Algunos continúan culpando a Alemania, mientras que otros describen un sistema
de rivalidades, alianzas y ansiedades, motivadas por inquietudes sobre la
creciente debilidad de los imperios astrohúngaro y otomano y la creciente
fuerza de Alemania y Rusia que probablemente de todos modos desembocaran en
guerra, aun si había algún otro pretexto para tomar las armas.
Pero los
legados emocionales son diferentes para países distintos. A pesar de lo
sangrienta, para Francia la guerra fue una respuesta necesaria ante la
invasión. Impedir que el ejército alemán llegara a París durante la primera
batalla del Marne significaba la diferencia entre la libertad y la esclavitud.
La segunda batalla del Marne, por fin con la ayuda de soldados estadounidenses,
constituyó el inicio del fin para los alemanes. Esta era la “buena guerra”

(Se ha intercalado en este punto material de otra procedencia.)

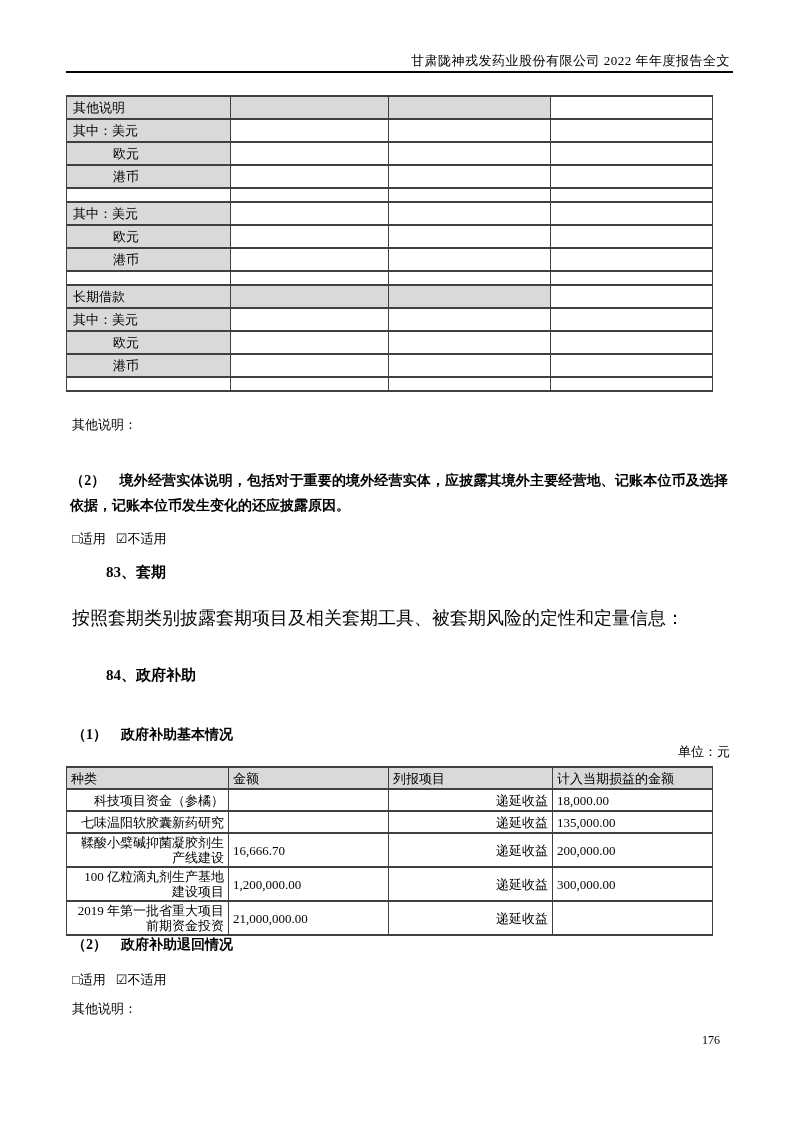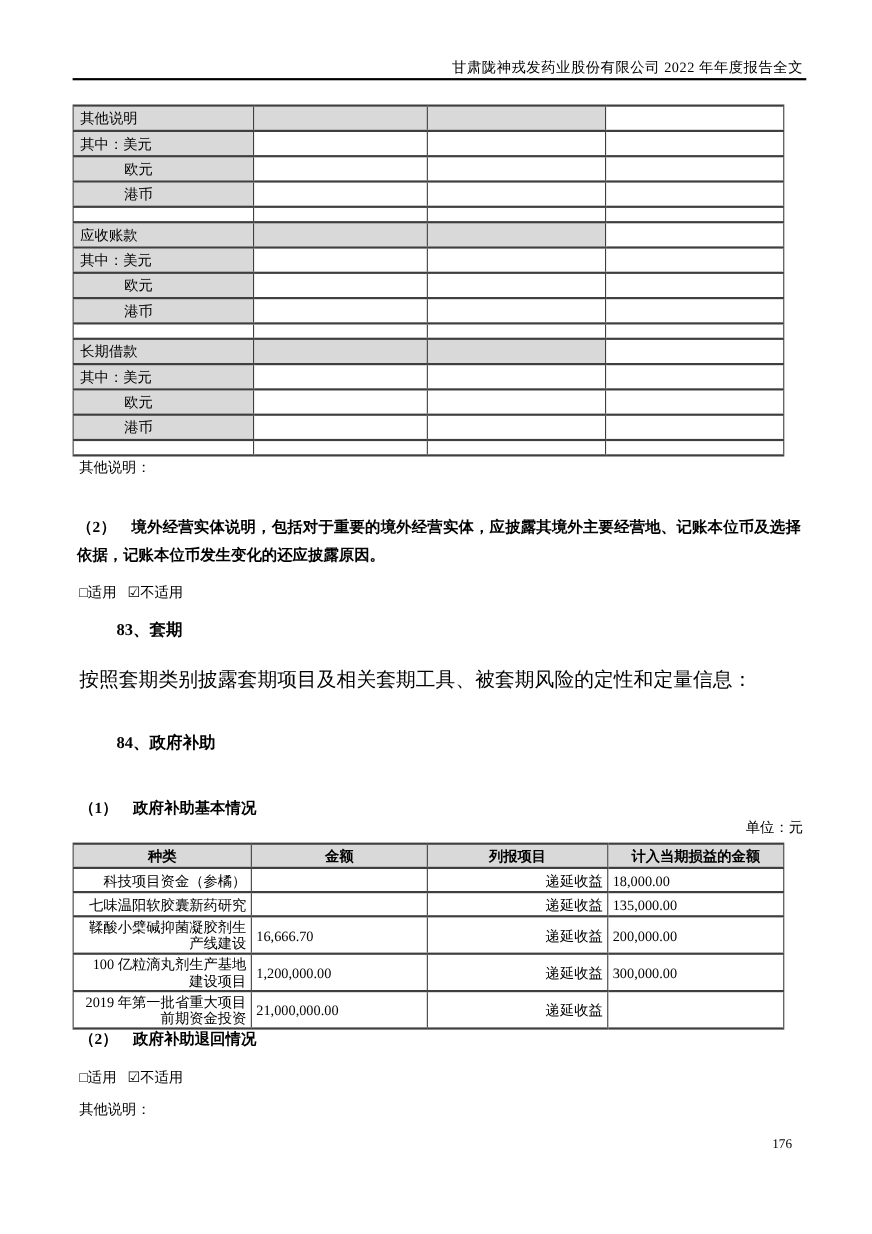"应收账款" tr.r-main { html: <tr> <td>应收账款</td> <td></td> <td></td> <td></td> </tr> -> none }
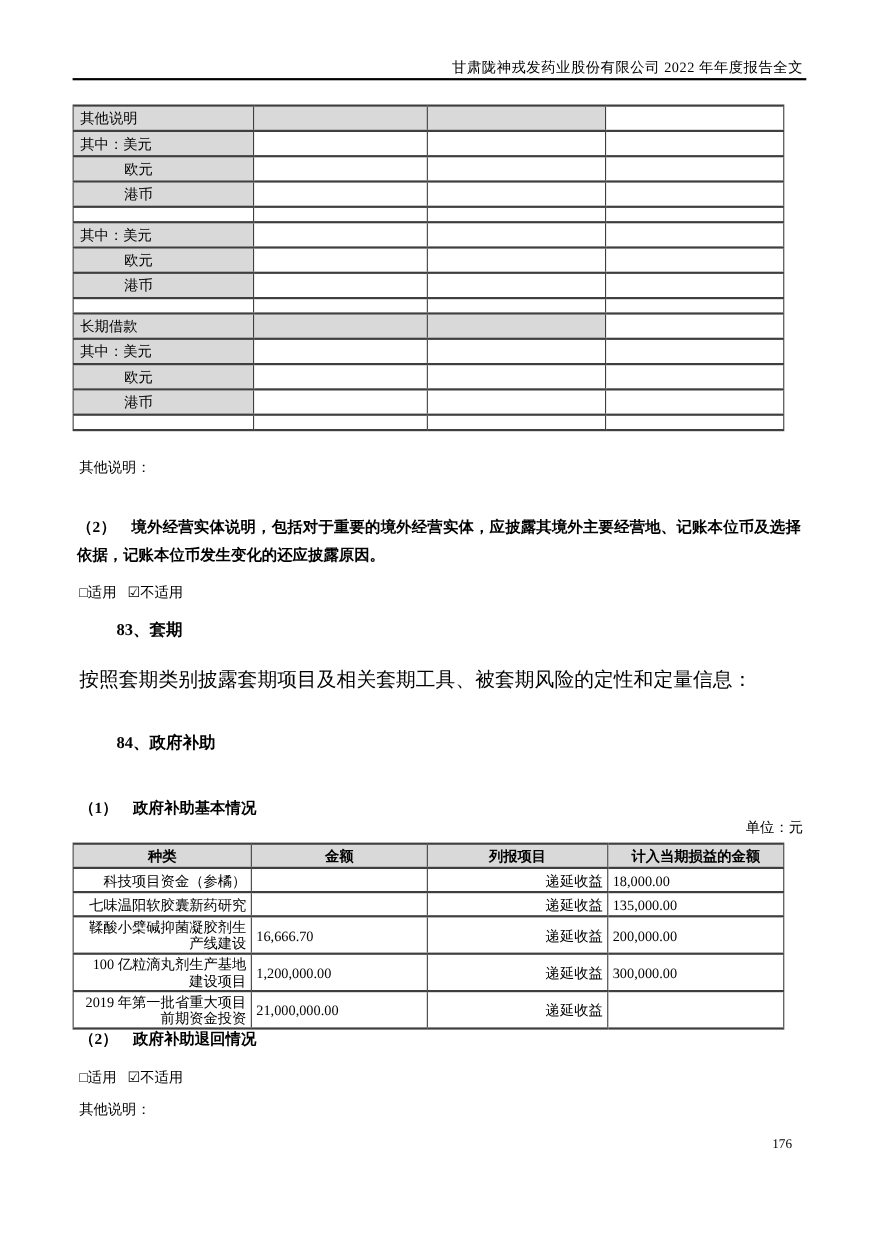"种类" #grants-table tr.hd td { font-weight: bold -> none; text-align: center -> left }
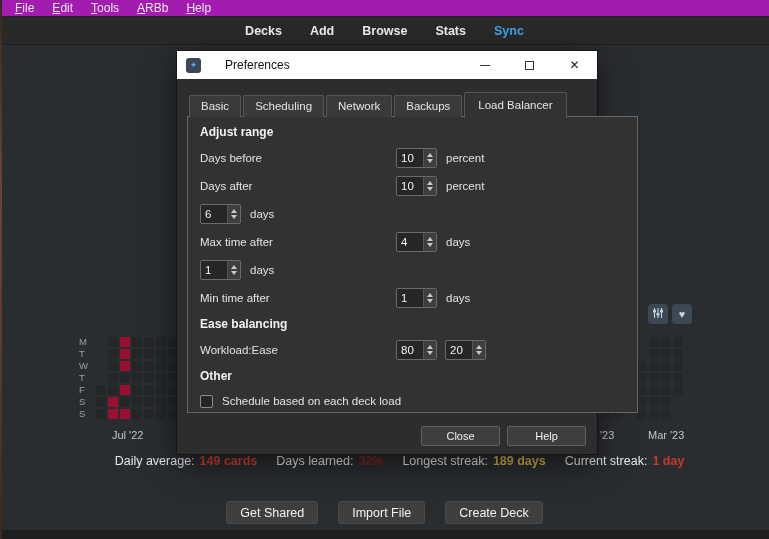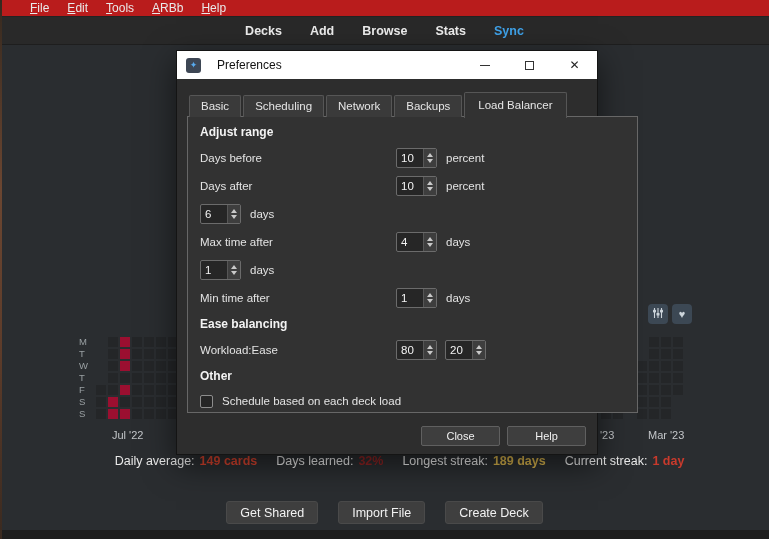"File" #menubar { background: #b91c1c -> #a21caf; padding-left: 21px -> 6px }
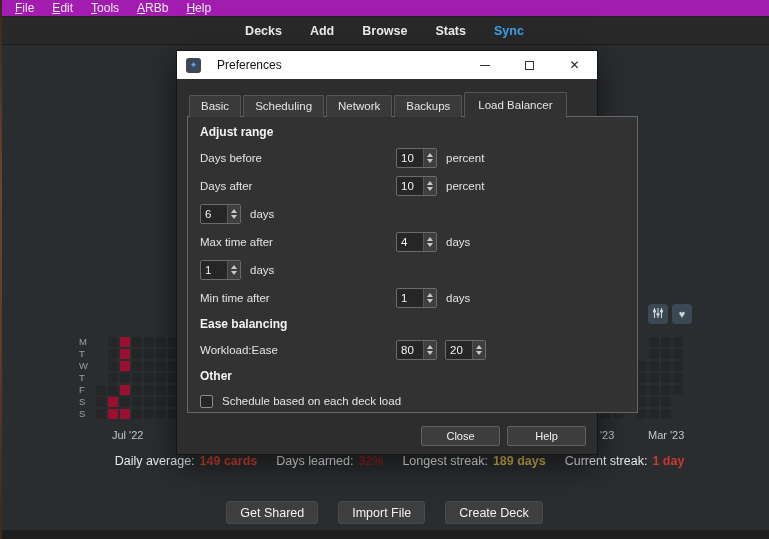"Preferences" #dlg-title { margin-left: 16px -> 24px }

francesa, mientras que la Segunda Guerra Mundial fue un embarazoso colapso, con
considerable colaboración.
Para
Alemania, la cual había invertido fuertemente en la maquinaria de guerra, se
trató de una derrota casi incomprensible, preparando el caldo de cultivo para
la revolución, el revanchismo, el fascismo y el genocidio. Curiosamente, dice
el historiador de guerra Max Hastings, tal vez Alemania hubiera dominado
económicamente Europa durante 20 años si no hubiera ido a la guerra.
“La más grande
ironía de 1914 es que muchos de los gobernantes de Europa sobrevaluaron
gravemente el poder militar y subestimaron gravemente el poder económico”, dijo
Hastings, enfatizando lo anterior cuando habla con generales chinos. Los
alemanes, también, aún están reconciliándose con su pasado, inseguros sobre
cuánta presión deben poner a su poder económico y político actual en Europa.
Para Gran
Bretaña, aún está por debatirse si los británicos debieron o no entrar a la
guerra. Pero en verdad lucharon, con millones de voluntarios hasta que los
muertos se acumularon en cantidades tan grandes que el reclutamiento militar
tuvo que hacerse obligatorio en 1916. El recuerdo del primero de julio de 1916,
el primer día de la Batalla de Somme –cuando 20 mil soldados británicos
murieron, 40 mil resultaron heridos y el 60 por ciento de los oficiales fueron
aniquilados– ha marcado la conciencia del pueblo británico, al grado de haberse
convertido en sinónimo de lo que viene a ser una masacre sin sentido.
“La idea de
que la guerra fue inútil e innecesaria aún sigue siendo tema de discusión en
Gran Bretaña”, dijo Lawrence Freedman, profesor de estudios bélicos en la
Universidad King’s College, en Londres.